Allstate Faces Liability For Agents’ Calls

TCPA Connect

An insurance company is on the hook for calls made by its agents after a decision from a federal court in Illinois.

Two Allstate agents in Texas, Jason Fleming and Daniel Gilmond, hired Transfer Kings to place calls on behalf of their agencies. Transfer Kings subcontracted with Atlantic Telemarketing, which placed calls to Robert Hossfeld.

Hossfeld sued Allstate under the TCPA, accusing the insurance company of being responsible for the 12 calls he received while his phone number was on the company’s internal Do Not Call list. He also alleges that he asked for the calls to stop seven times.

Allstate moved for summary judgment, arguing that Hossfeld consented to receiving the calls at issue and lacked statutory and Article III standing to sue. Allstate further argued that it could not be vicariously liable for the calls made at the behest of its agents.

U.S. District Court Judge Joan B. Gottschall denied the motion, declining to find that Hossfeld consented to or invited the calls at issue, even where he prolonged the calls, feigned interest in insurance quotes and gave false names. Hossfeld claimed that he did so in an effort to gather sufficient information to cause the calls to stop—given that purpose, this conduct did not evince his consent to further the calls or transform his injury into a self-inflicted one, the court said. The court further wrote that, “[r]ather, the injury to Hossfeld was complete when Allstate placed each call to his phone number, thereby intruding upon his peace and diverting his attention and, as the regulation states, failing to honor his request not to be called by Allstate.”
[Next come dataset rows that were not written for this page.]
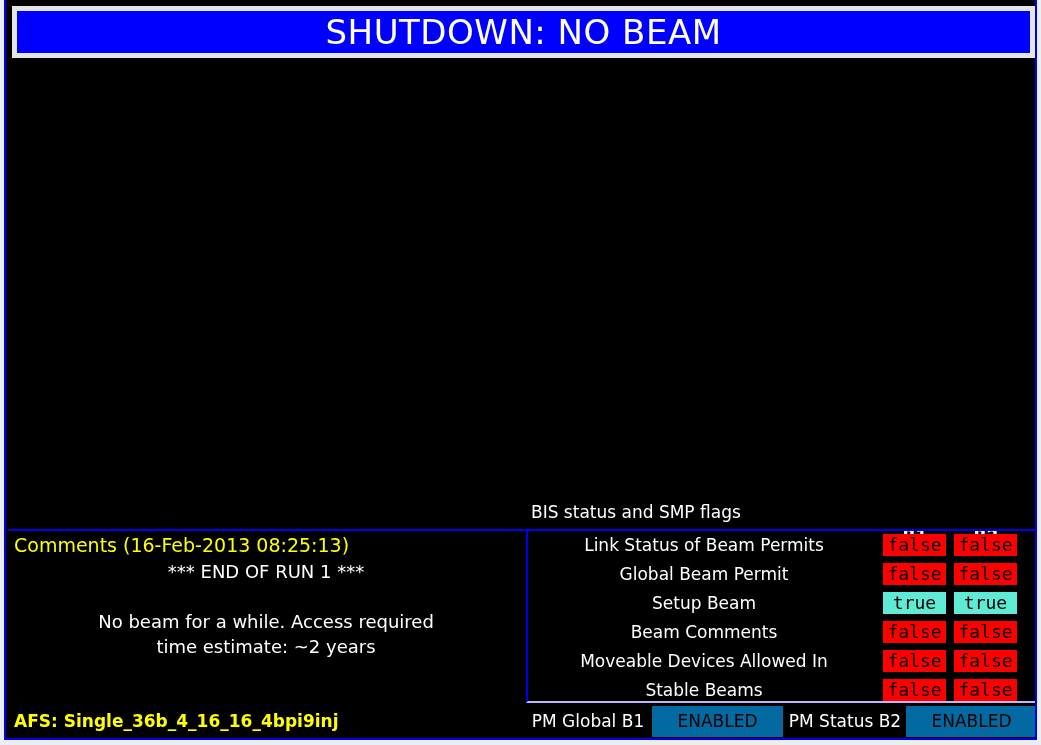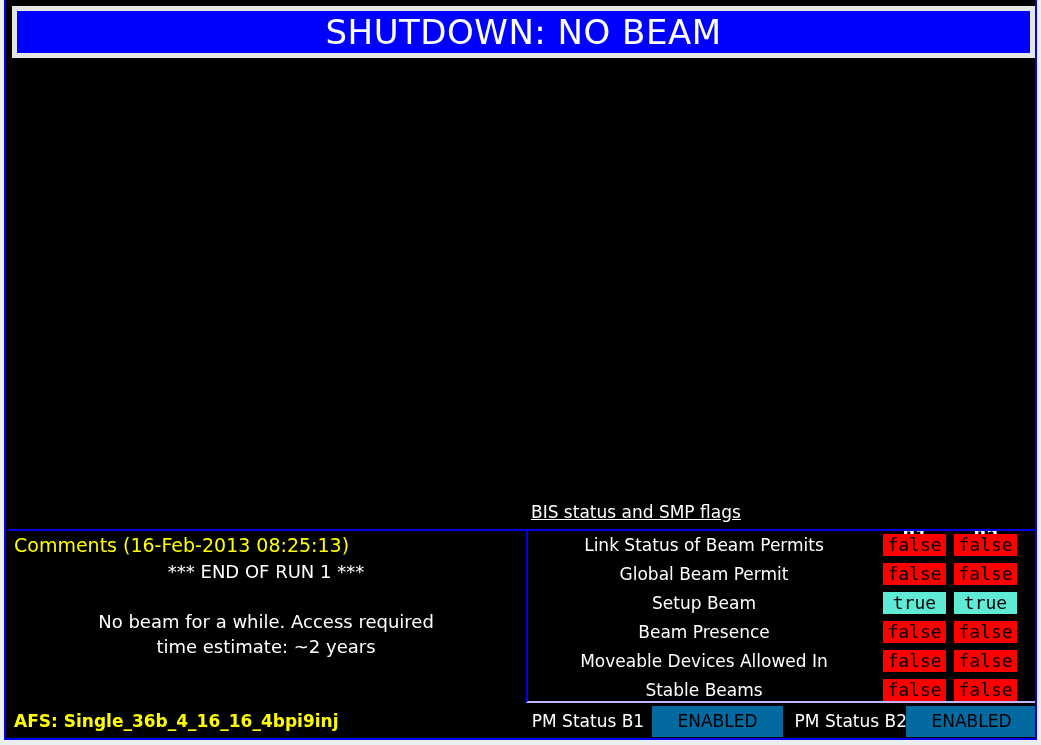--- a/index.html
+++ b/index.html
@@ -132,7 +132,6 @@
     font-size: 17px;
     line-height: 21px;
     white-space: nowrap;
-    text-decoration: underline;
   }
   .bis-col-head {
     position: absolute;

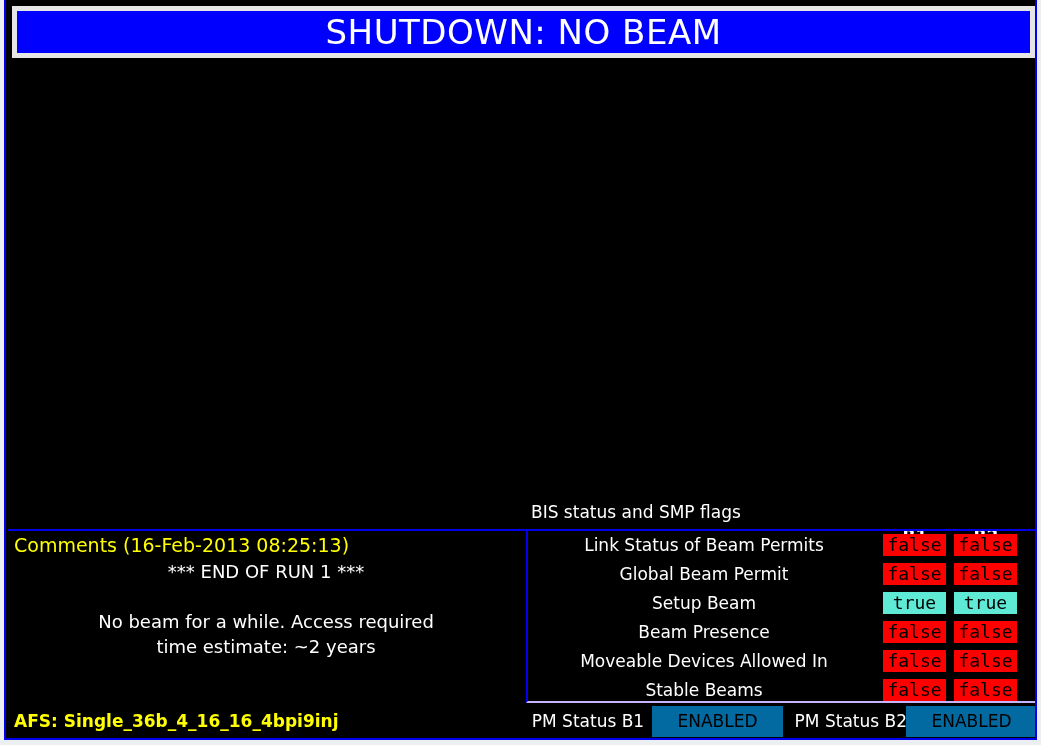--- a/index.html
+++ b/index.html
@@ -284,7 +284,7 @@
         </div>
 
         <div class="bis-row" style="top:88px">
-          <div class="bis-row-label">Beam Presence</div>
+          <div class="bis-row-label">Beam Comments</div>
           <div class="bis-badge b1 val-false">false</div>
           <div class="bis-badge b2 val-false">false</div>
         </div>

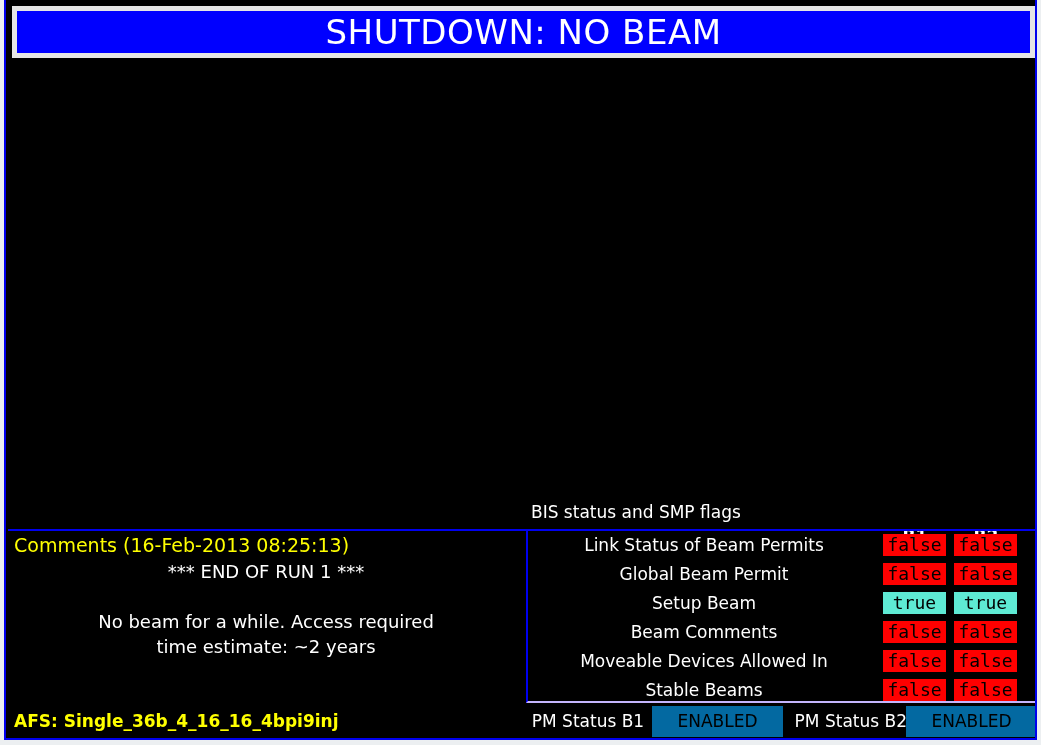--- a/index.html
+++ b/index.html
@@ -306,7 +306,7 @@
 
     <div id="status-bar">
       <div id="afs-text">AFS: Single_36b_4_16_16_4bpi9inj</div>
-      <div id="pm-label-b1" class="pm-label">PM Status B1</div>
+      <div id="pm-label-b1" class="pm-label">PM Global B1</div>
       <div id="pm-box-b1" class="pm-box">ENABLED</div>
       <div id="pm-label-b2" class="pm-label">PM Status B2</div>
       <div id="pm-box-b2" class="pm-box">ENABLED</div>

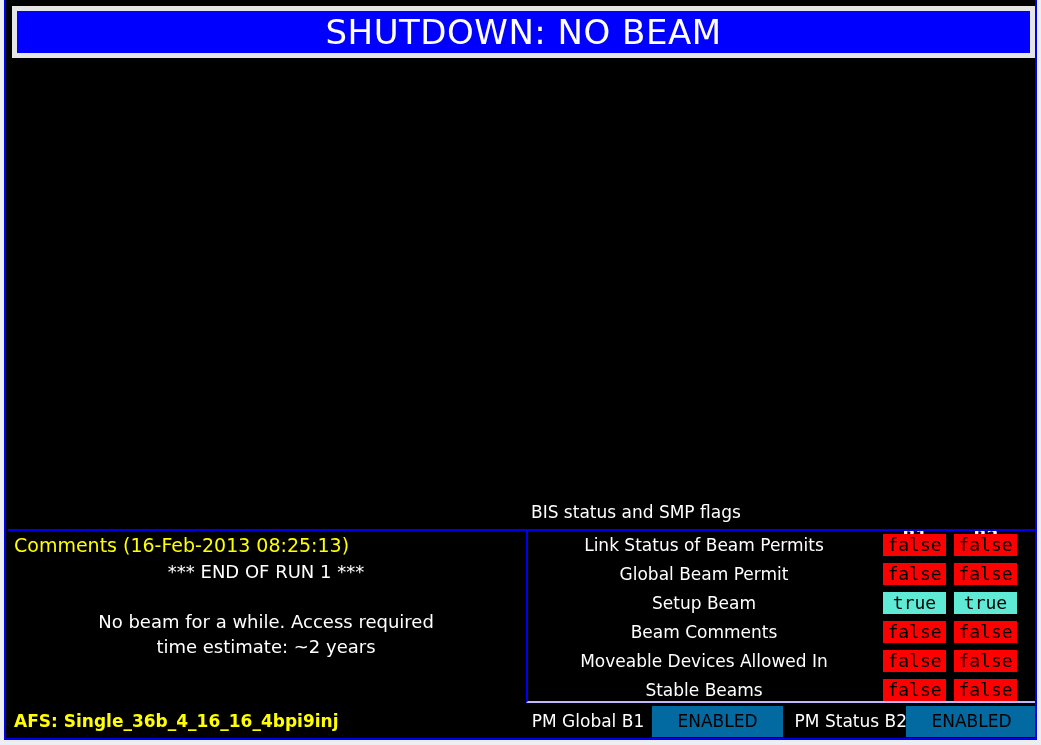--- a/index.html
+++ b/index.html
@@ -221,7 +221,7 @@
     text-align: center;
   }
   #pm-label-b1 { left: 518px; width: 124px; }
-  #pm-label-b2 { left: 775px; width: 124px; text-align: right; }
+  #pm-label-b2 { left: 775px; width: 124px; }
   .pm-box {
     position: absolute;
     top: 1px;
Having found that Hossfeld did not consent and had standing to sue, Judge Gottschall also determined that Allstate could be liable for the calls at issue on a vicarious liability theory.

Allstate did not dispute that its contractual relationships with the individual agents, Fleming and Gilmond, created a principal-agent relationship in law. It was also undisputed that Allstate authorized its agents to engage outside telemarketing vendors and exercised control over their decisions, even maintaining a list of telemarketing vendors its agents are prohibited from using.

The Court found that these facts were sufficient to show that Fleming and Gilmond were authorized agents of Allstate. For Allstate to be liable for the calls placed by Transfer Kings and its appointed subagent, Plaintiff needed to show that Fleming and Gilmond hired Transfer Kings and appointed that entity as their subagent. The Court found the evidence clearly supported this fact.

“Undisputed evidence in the record shows that Fleming and Gilmond paid for a certain number of leads, that they specified the target market (Texas), that they had the right to approve the script used, and that they specified the criteria used to screen (referred to as filters) callers, e.g., age, number of drivers in the family and no accidents in the past three years,” the court wrote. “These undisputed facts demonstrate sufficient control to find a subagency relationship as a matter of law.”

No party argued that Gilmond or Fleming expressly or impliedly prohibited Transfer Kings from appointing a subagent, that any Allstate policy or practice forbade Transfer Kings from subcontracting or that the practice in the industry was not to permit a vendor such as Transfer Kings from appointing subagents.

Finally, Judge Gottschall concluded that Hossfeld had presented sufficient evidence that Allstate’s violations of the statute were knowing and willful, rejecting the insurer’s good faith defense. The Court found that willful and knowing violations did not require Plaintiff to prove that Allstate knew its agents were violating the statute. Instead, the showing simply required an intentional act by Allstate and its agents that led to the alleged violation.

“[T]he undisputed summary judgment evidence establishes that Fleming and Gilmond intentionally and volitionally hired Transfer Kings to place calls to sell Allstate services and that calls were deliberately placed to Hossfeld’s phone number,” the court said, granting summary judgment in favor of the plaintiff on liability and for knowing and willful violations.

To read the memorandum opinion and order in Hossfeld v. Allstate Insurance Co., click here.

Why it matters:

The Court’s vicarious liability analysis should give pause to any company utilizing independent agents or brokers to conduct telephonic sales. Businesses utilizing such a model should be aware that they may be liable for the conduct of third-party marketers hired by their independent agents or brokers, or even additional downstream entities retained by these third-party marketers to place calls.